Items from a dataset:
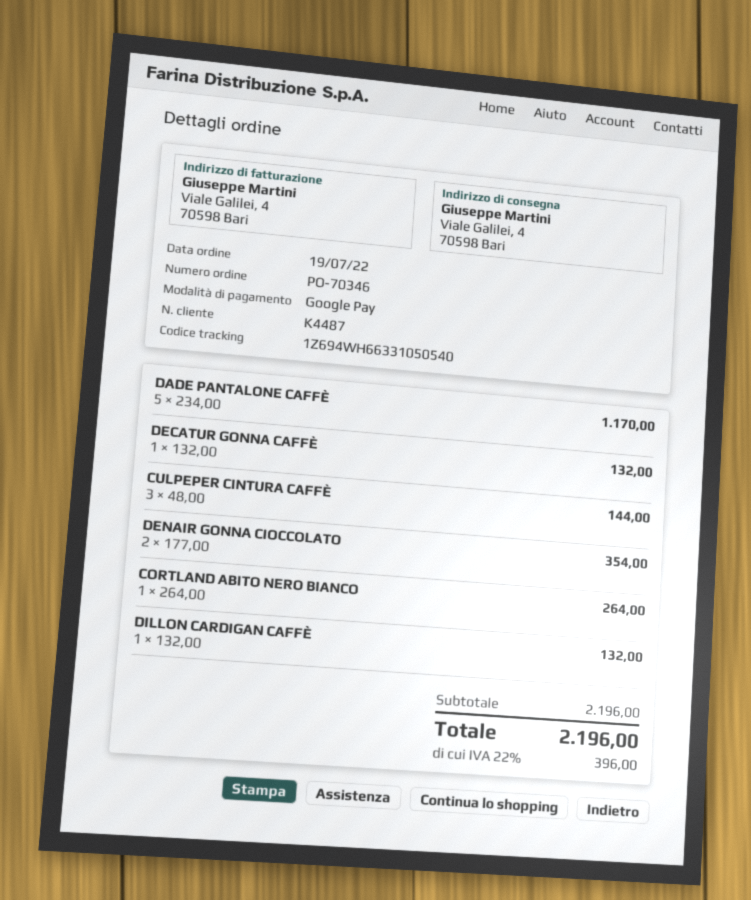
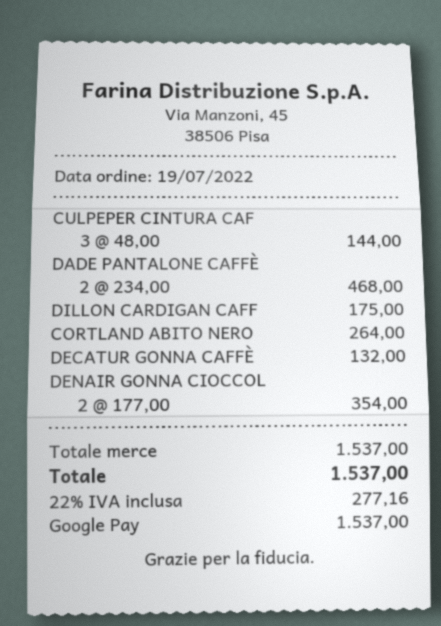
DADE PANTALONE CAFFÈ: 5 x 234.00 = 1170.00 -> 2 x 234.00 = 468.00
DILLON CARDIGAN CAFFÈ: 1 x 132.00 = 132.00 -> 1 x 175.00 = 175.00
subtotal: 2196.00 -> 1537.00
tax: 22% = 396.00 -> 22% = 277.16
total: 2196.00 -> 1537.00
...
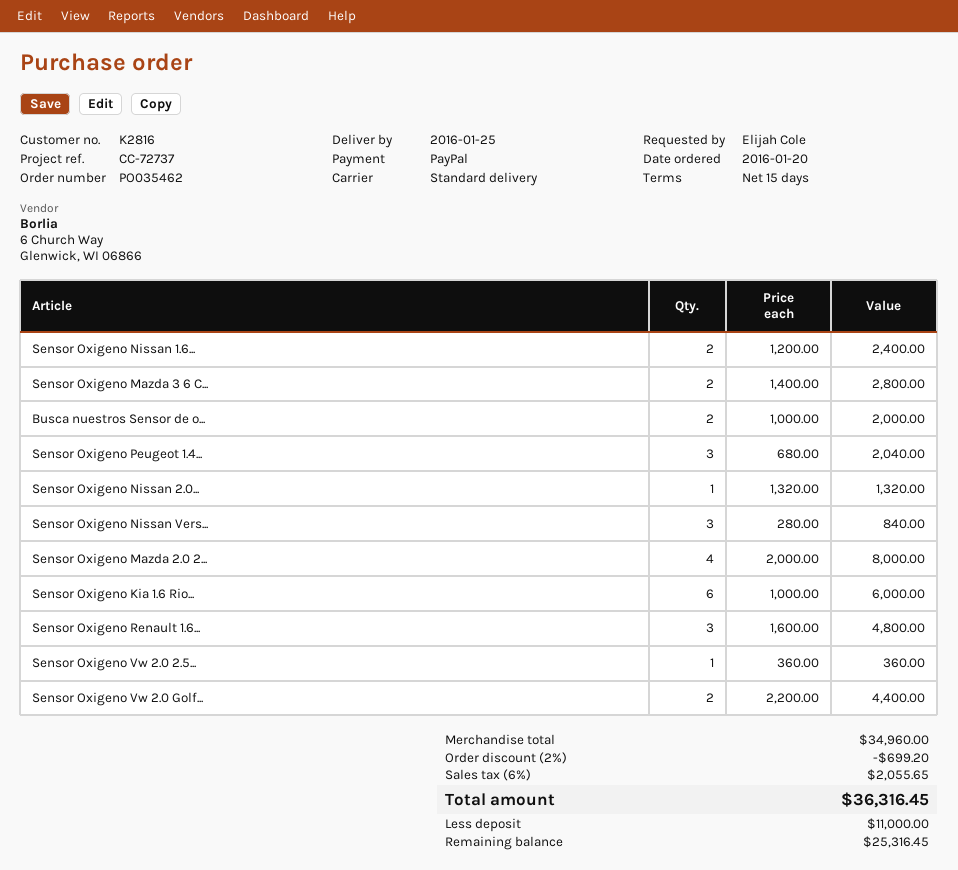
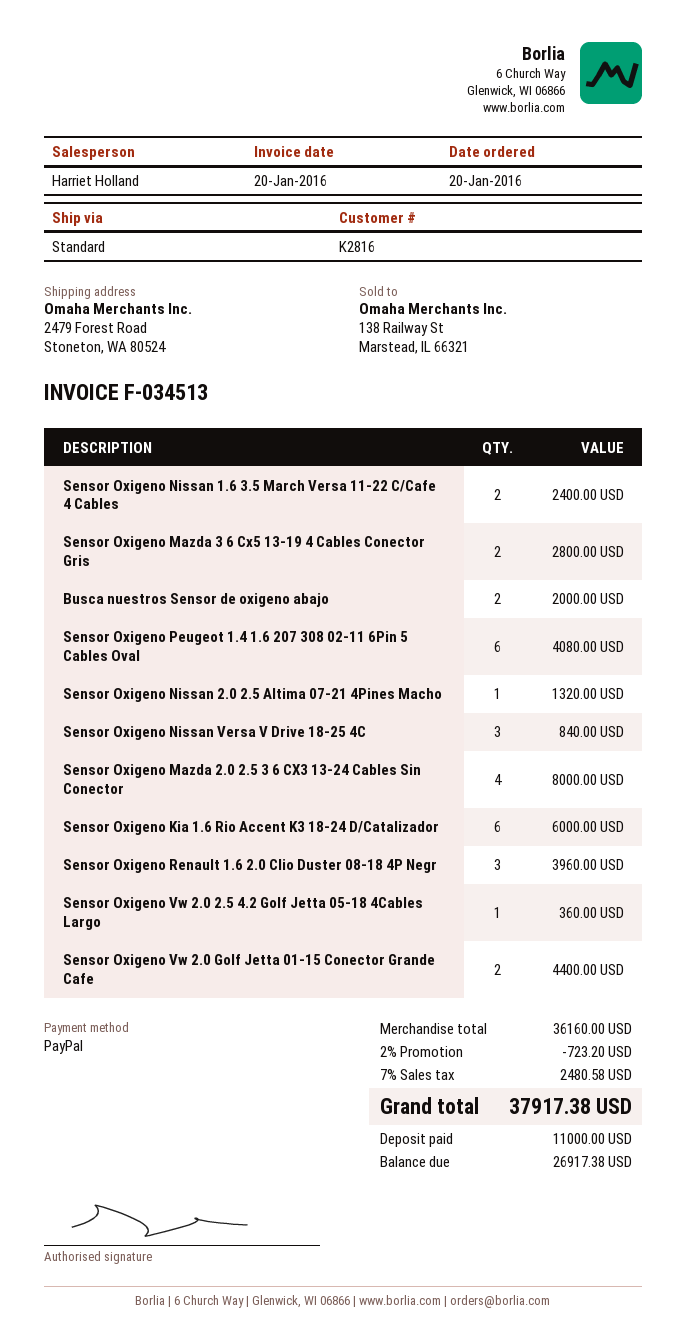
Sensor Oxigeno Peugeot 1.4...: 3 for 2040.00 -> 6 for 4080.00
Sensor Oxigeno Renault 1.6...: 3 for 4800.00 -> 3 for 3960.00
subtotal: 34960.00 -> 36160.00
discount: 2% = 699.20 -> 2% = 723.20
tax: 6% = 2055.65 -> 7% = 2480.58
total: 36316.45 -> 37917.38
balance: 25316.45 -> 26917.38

■ **Problem statement**
Which lines in the records contain the word "Oxigeno"? Copy each one.

■ **Solution for this task**
Sensor Oxigeno Peugeot 1.4...: 3 for 2040.00 -> 6 for 4080.00
Sensor Oxigeno Renault 1.6...: 3 for 4800.00 -> 3 for 3960.00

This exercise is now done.